- [PROBLEM DESCRIPTION]:
Write out again the lines from the line with "- Output who" up to and including the line with "- Organising and", exactly as they stand below, and skip any picture.
::: DATASET :::
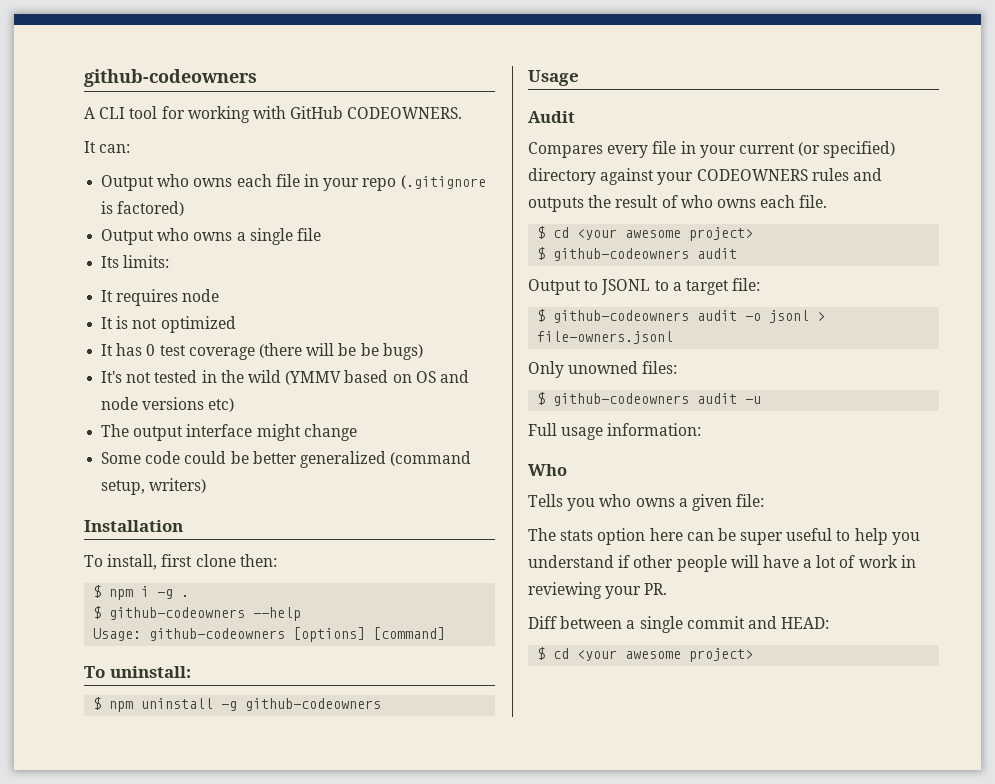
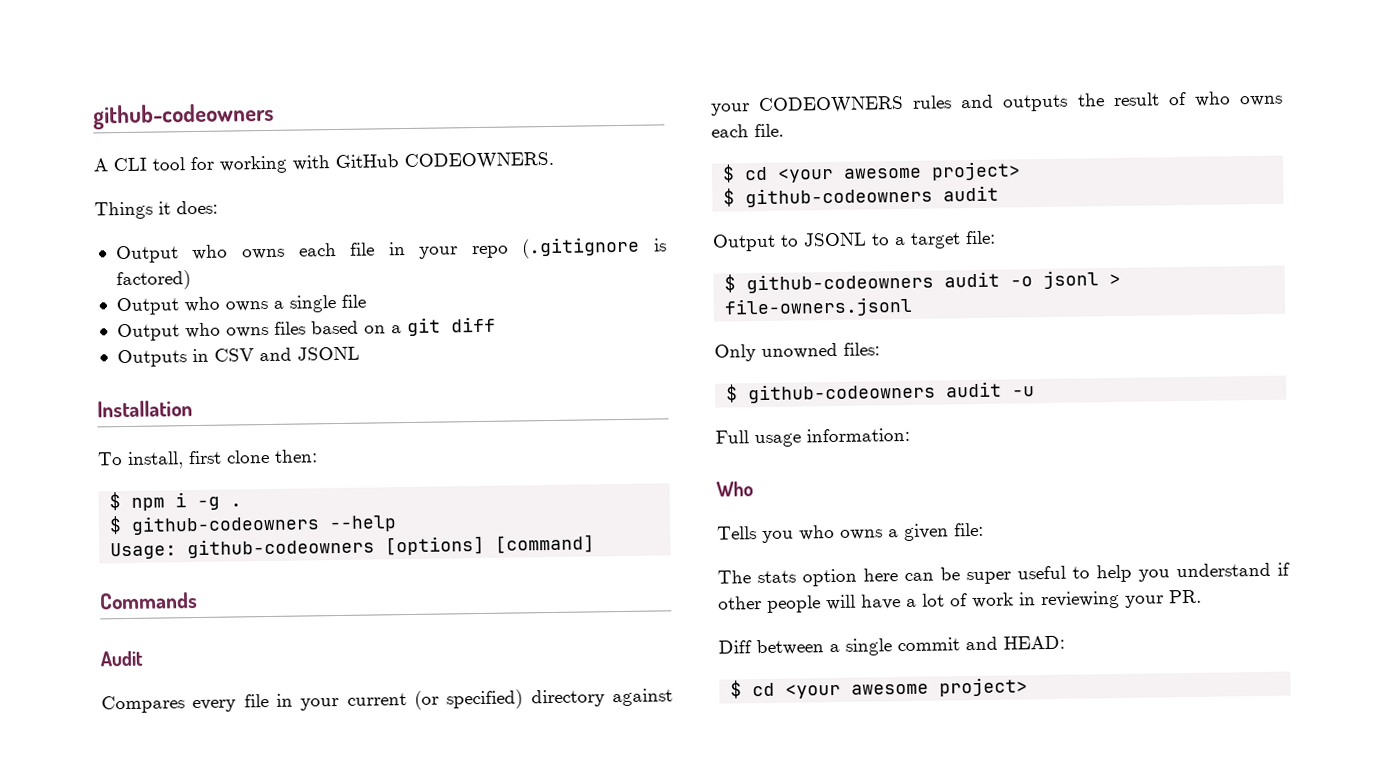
- It can:
+ Things it does:
- Its limits:
- It requires node
- It is not optimized
- It has 0 test coverage (there will be be bugs)
- It's not tested in the wild (YMMV based on OS and node versions etc)
- The output interface might change
- Some code could be better generalized (command setup, writers)
+ Output who owns files based on a git diff
+ Outputs in CSV and JSONL
- To uninstall:
- $ npm uninstall -g github-codeowners
- Usage
+ Commands

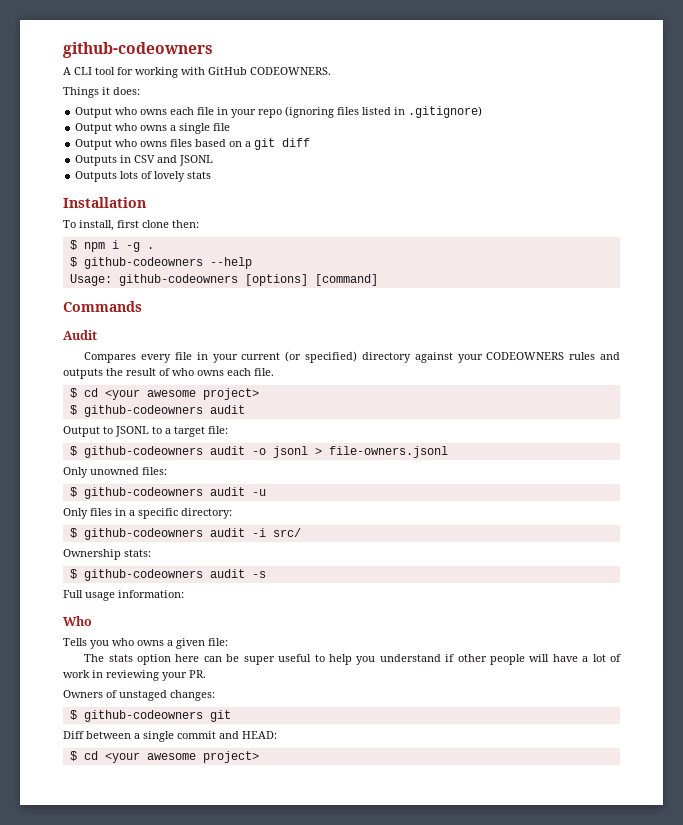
- Output who owns each file in your repo (.gitignore is factored)
+ Output who owns each file in your repo (ignoring files listed in .gitignore)
+ Outputs lots of lovely stats
+ Only files in a specific directory:
+ $ github-codeowners audit -i src/
+ Ownership stats:
+ $ github-codeowners audit -s
+ Owners of unstaged changes:
+ $ github-codeowners git

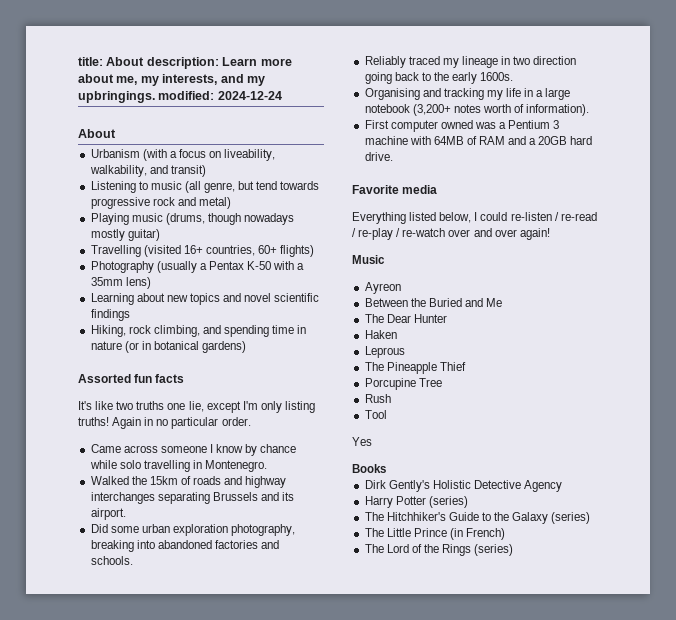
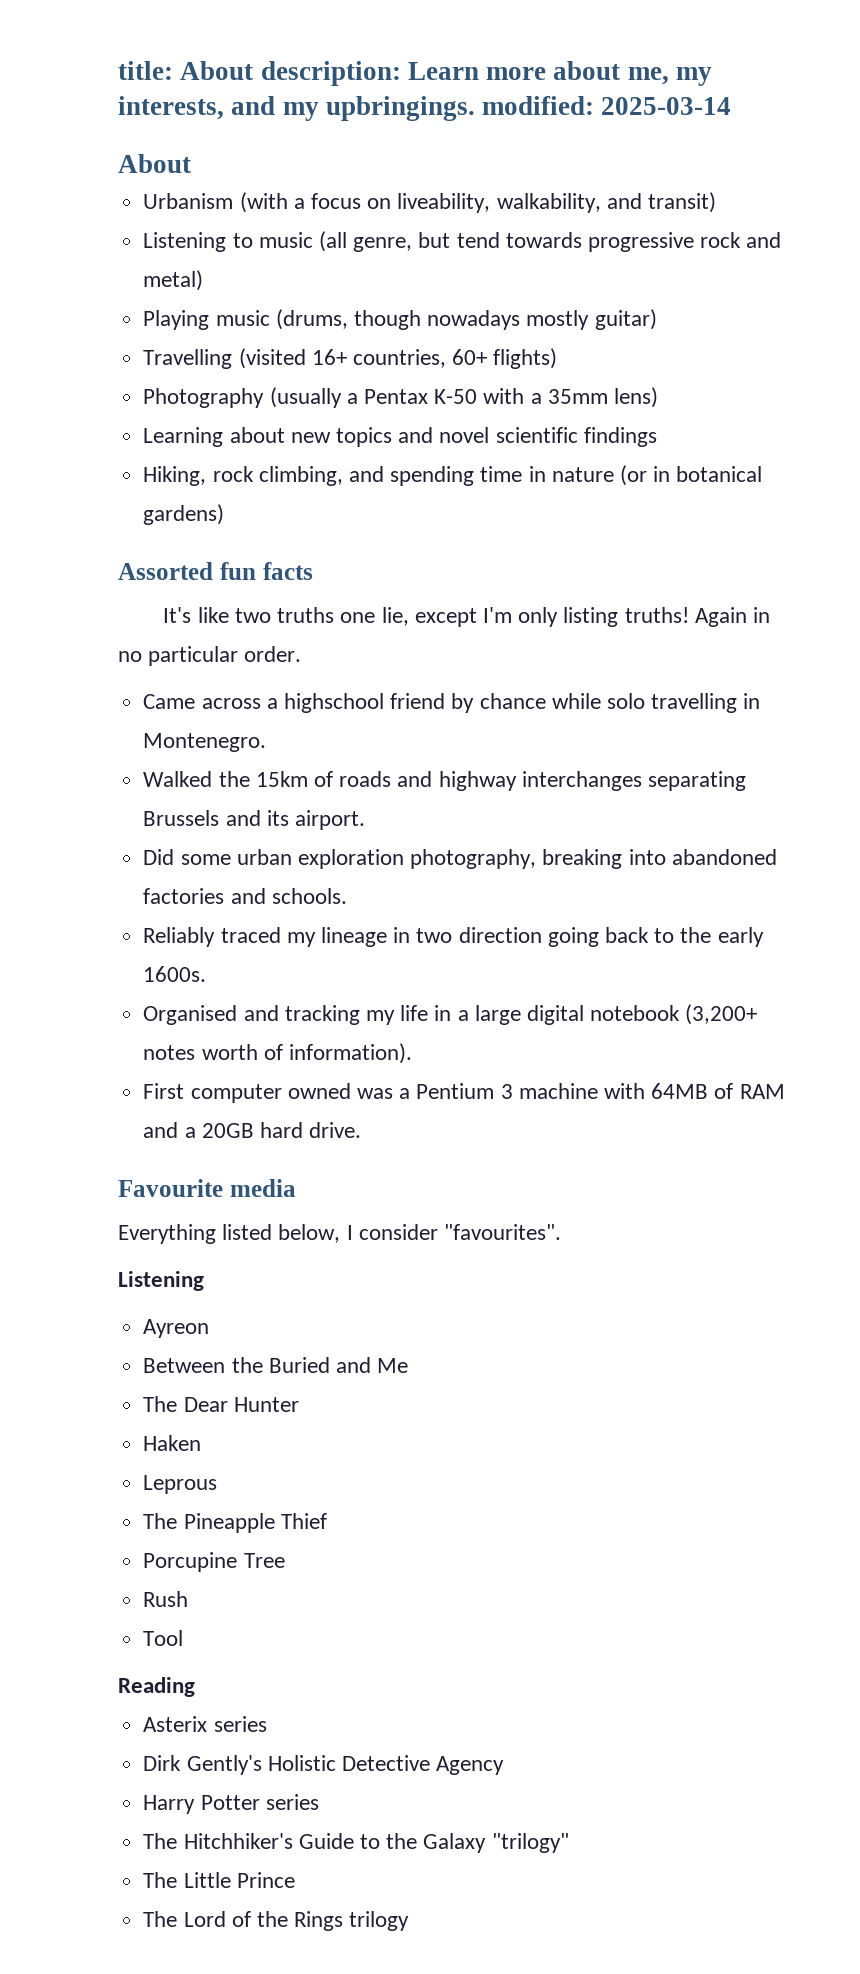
- title: About description: Learn more about me, my interests, and my upbringings. modified: 2024-12-24
+ title: About description: Learn more about me, my interests, and my upbringings. modified: 2025-03-14
- Came across someone I know by chance while solo travelling in Montenegro.
+ Came across a highschool friend by chance while solo travelling in Montenegro.
- Organising and tracking my life in a large notebook (3,200+ notes worth of information).
+ Organised and tracking my life in a large digital notebook (3,200+ notes worth of information).
- Favorite media
+ Favourite media
- Everything listed below, I could re-listen / re-read / re-play / re-watch over and over again!
- Music
+ Everything listed below, I consider "favourites".
+ Listening
- Yes
- Books
+ Reading
+ Asterix series
- Harry Potter (series)
+ Harry Potter series
- The Hitchhiker's Guide to the Galaxy (series)
+ The Hitchhiker's Guide to the Galaxy "trilogy"
- The Little Prince (in French)
+ The Little Prince
- The Lord of the Rings (series)
+ The Lord of the Rings trilogy

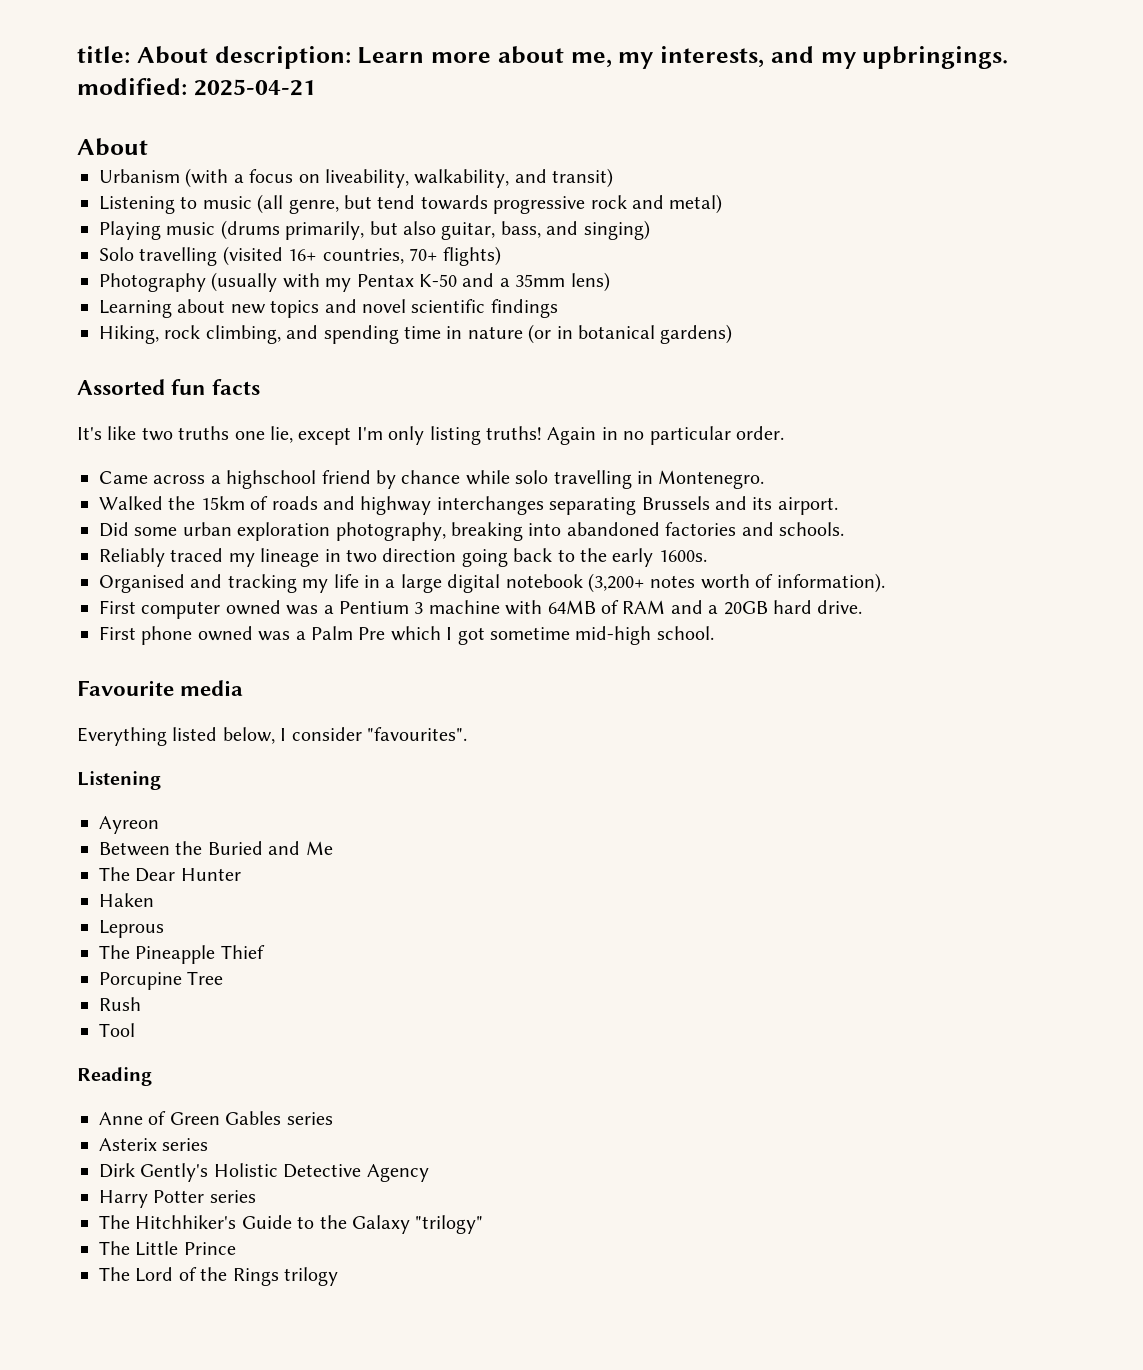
- title: About description: Learn more about me, my interests, and my upbringings. modified: 2025-03-14
+ title: About description: Learn more about me, my interests, and my upbringings. modified: 2025-04-21
- Playing music (drums, though nowadays mostly guitar)
- Travelling (visited 16+ countries, 60+ flights)
+ Playing music (drums primarily, but also guitar, bass, and singing)
+ Solo travelling (visited 16+ countries, 70+ flights)
- Photography (usually a Pentax K-50 with a 35mm lens)
+ Photography (usually with my Pentax K-50 and a 35mm lens)
+ First phone owned was a Palm Pre which I got sometime mid-high school.
+ Anne of Green Gables series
:::
- [PROBLEM SOLUTION]:
- Output who owns each file in your repo (.gitignore is factored)
+ Output who owns each file in your repo (ignoring files listed in .gitignore)
+ Outputs lots of lovely stats
+ Only files in a specific directory:
+ $ github-codeowners audit -i src/
+ Ownership stats:
+ $ github-codeowners audit -s
+ Owners of unstaged changes:
+ $ github-codeowners git

- title: About description: Learn more about me, my interests, and my upbringings. modified: 2024-12-24
+ title: About description: Learn more about me, my interests, and my upbringings. modified: 2025-03-14
- Came across someone I know by chance while solo travelling in Montenegro.
+ Came across a highschool friend by chance while solo travelling in Montenegro.
- Organising and tracking my life in a large notebook (3,200+ notes worth of information).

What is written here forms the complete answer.